My earliest memory of a rosary was a string of plain stainless beads and crucifix that I had put around my neck. I was five. I still remember the look on my mother’s face. She was amused, but told me that wasn’t what a rosary was for. “It’s not a necklace?” I asked. “No,” she said. “It’s for prayer.”

My grandmother had matching rosaries of clear crystal beads, one necklace-like, the other a spiral bracelet. When we visited my grandmother’s house, my sisters and I would sometimes play dress-up and wear them for jewelry. The necklace eventually broke, its beads spilling away, forever lost. The bracelet I still have.

Eventually I asked my grandmother to explain how the rosary worked. What did you do with it when you weren’t pretending the beads were diamonds? She taught me the rhythm of the decades—the Our Father, Hail Marys, and Glory Be.

I remember neither my parents nor my grandparents ever praying a Rosary. I had no one to model it for me. It would be many years before I took up the practice of praying the Rosary myself.

I had two sets of rosaries, one mother-of-pearl and gold, given to me at my Confirmation, the other, like my grandmother’s, clear crystal, a wedding gift from my godmother.
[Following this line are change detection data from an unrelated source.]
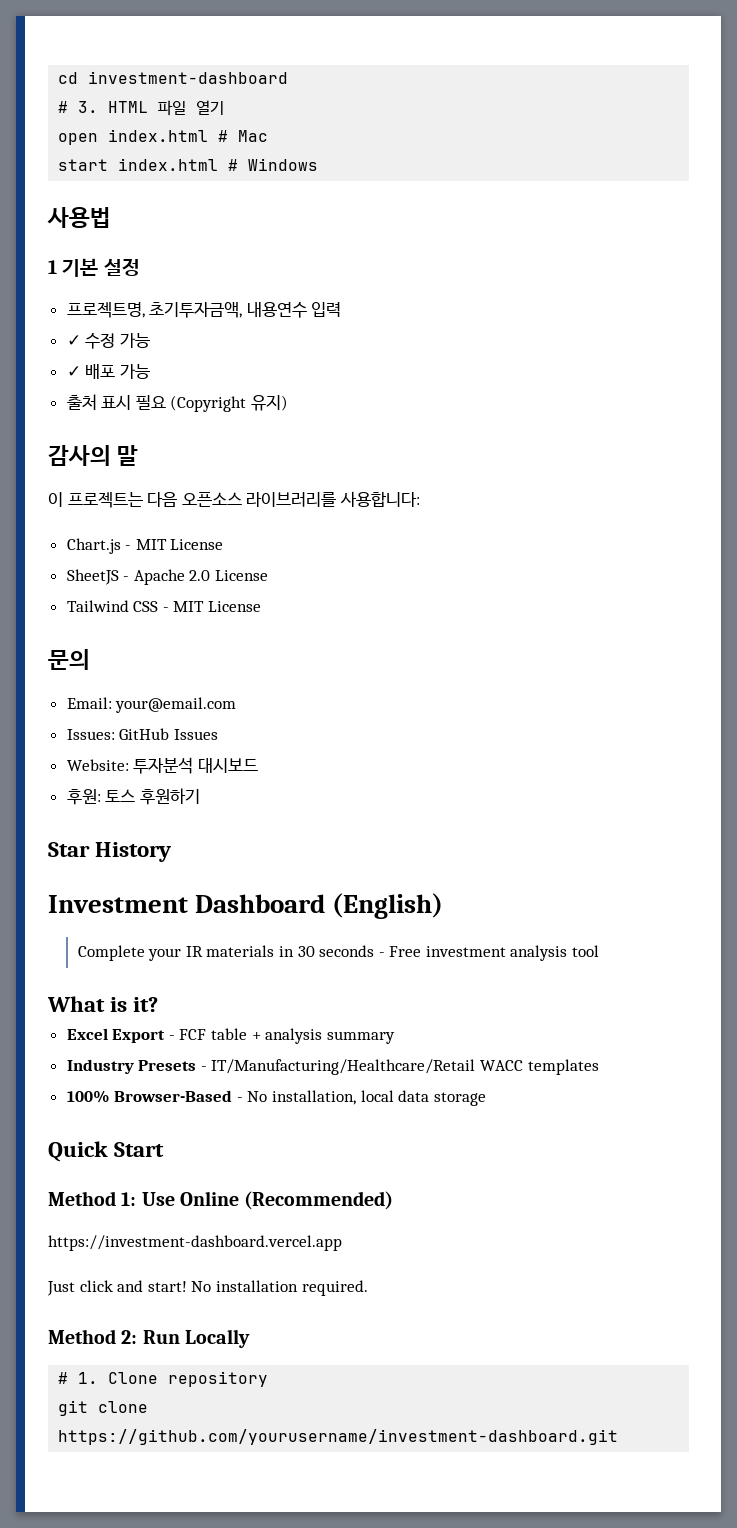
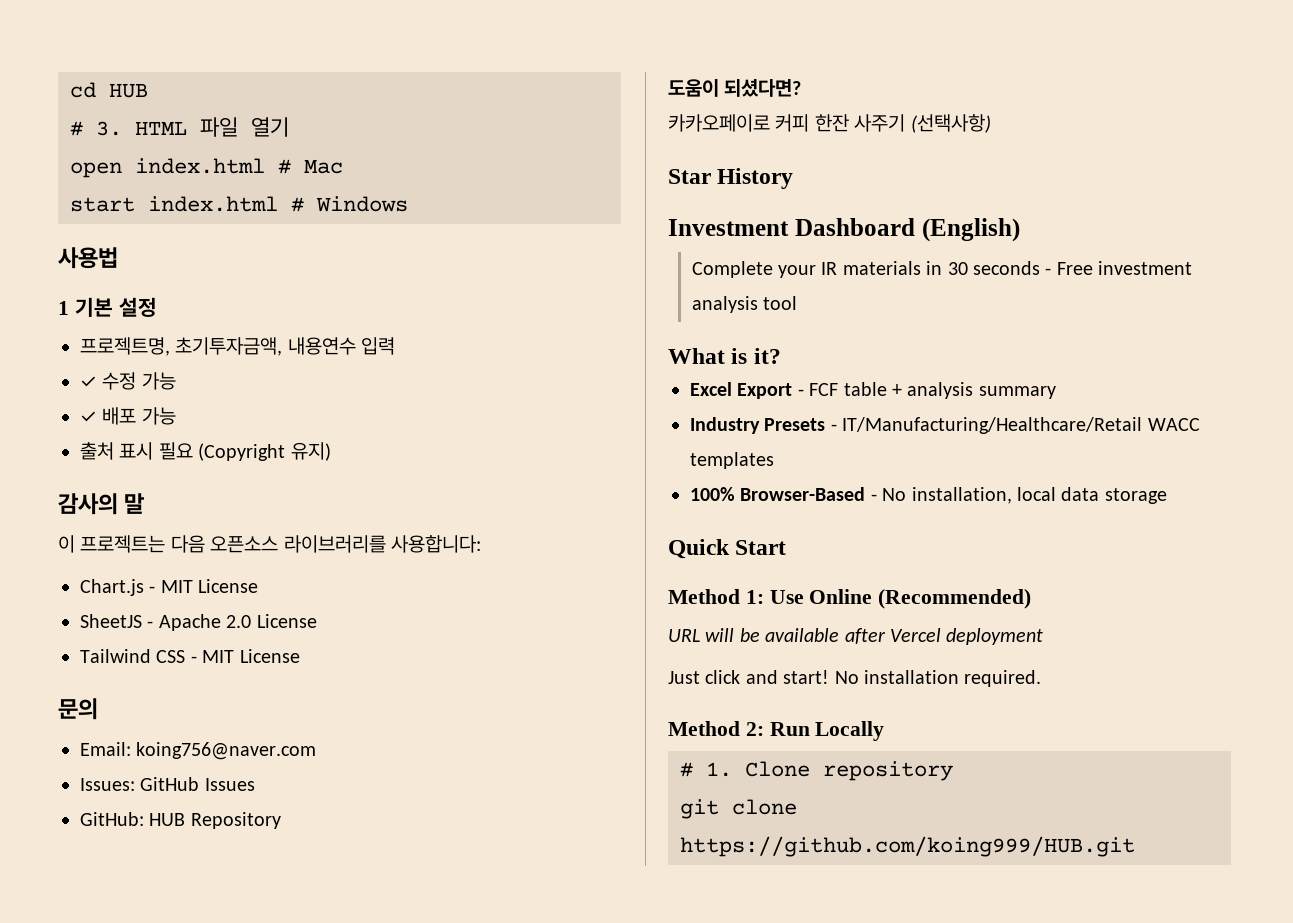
- cd investment-dashboard
+ cd HUB
- Email: your@email.com
+ Email: koing756@naver.com
- Website: 투자분석 대시보드
- 후원: 토스 후원하기
+ GitHub: HUB Repository
+ 도움이 되셨다면?
+ 카카오페이로 커피 한잔 사주기 (선택사항)
- https://investment-dashboard.vercel.app
+ URL will be available after Vercel deployment
- git clone https://github.com/yourusername/investment-dashboard.git
+ git clone https://github.com/koing999/HUB.git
I learned the Mysteries of the Rosary by heart—Joyful, Sorrowful, Glorious, and Luminous. I memorized the Fatima Prayer, which was unknown to my grandmother, and the Hail Holy Queen. I would tentatively make my way around the beads. It felt awkward, old-fashioned, but also restful and hopeful.

I continued to pray the Rosary over the years in fits and starts. The more I have prayed these prayers, the more familiar they have become, the more they have become my own. I have learned to allow the repetition of the words of the prayers, decade by decade, to be united to my intention, to my meditation on the mysteries, and to the beating of my heart.

St. John Paul II encouraged us to make the Rosary a central part of our life of prayer. While he was pope, he said in the introduction to his Apostolic Letter Rosarium Virginis Mariae: “[The Rosary] has all the depth of the Gospel message in its entirety.” The letter explores the ways in which praying the Rosary is a pathway to contemplation, that ultimate state of prayer to which all the beloved of God are called, where the soul is united with its Creator.

Near the end of Rosarium Virginis Mariae we are reminded, “The Rosary is by its nature a prayer for peace, since it consists in the contemplation of Christ, the Prince of Peace, the one who is ‘our peace’ (Ephesians 2:14).” When every day we are made aware of renewed violence around the world, what better path can we Catholic Christians choose and teach than the path of peace embodied in the prayer that so perfectly unites us with the Queen of Peace and Prince of Peace, the most holy Rosary?

About Chris Sullivan 5 Articles
Chris Sullivan is a writer, speaker, and spiritual director-in-training. Chris works within her own Roman Catholic faith community as well as in interdenominational Christian ministry in the areas of faith formation, training, and emotional and spiritual healing work. Chris lives in the Denver metropolitan area with her husband of 20+ years and their three children.

1 Comment

  1. Great article!
    For my the rosary (usually just a decade at a time- I haven’t quite worked up to a whole rosary in one sitting) and Mary became important when I became pregnant. I pray for my baby all the time… it’s peaceful to pray a Hail Mary while praying for my baby. It made me realize pregnancy can be scary and I’m sure Mary had some of the same fears/worries/anticipations that I do. Thinking of Mary like that has really helped me to get to Mary in a new way.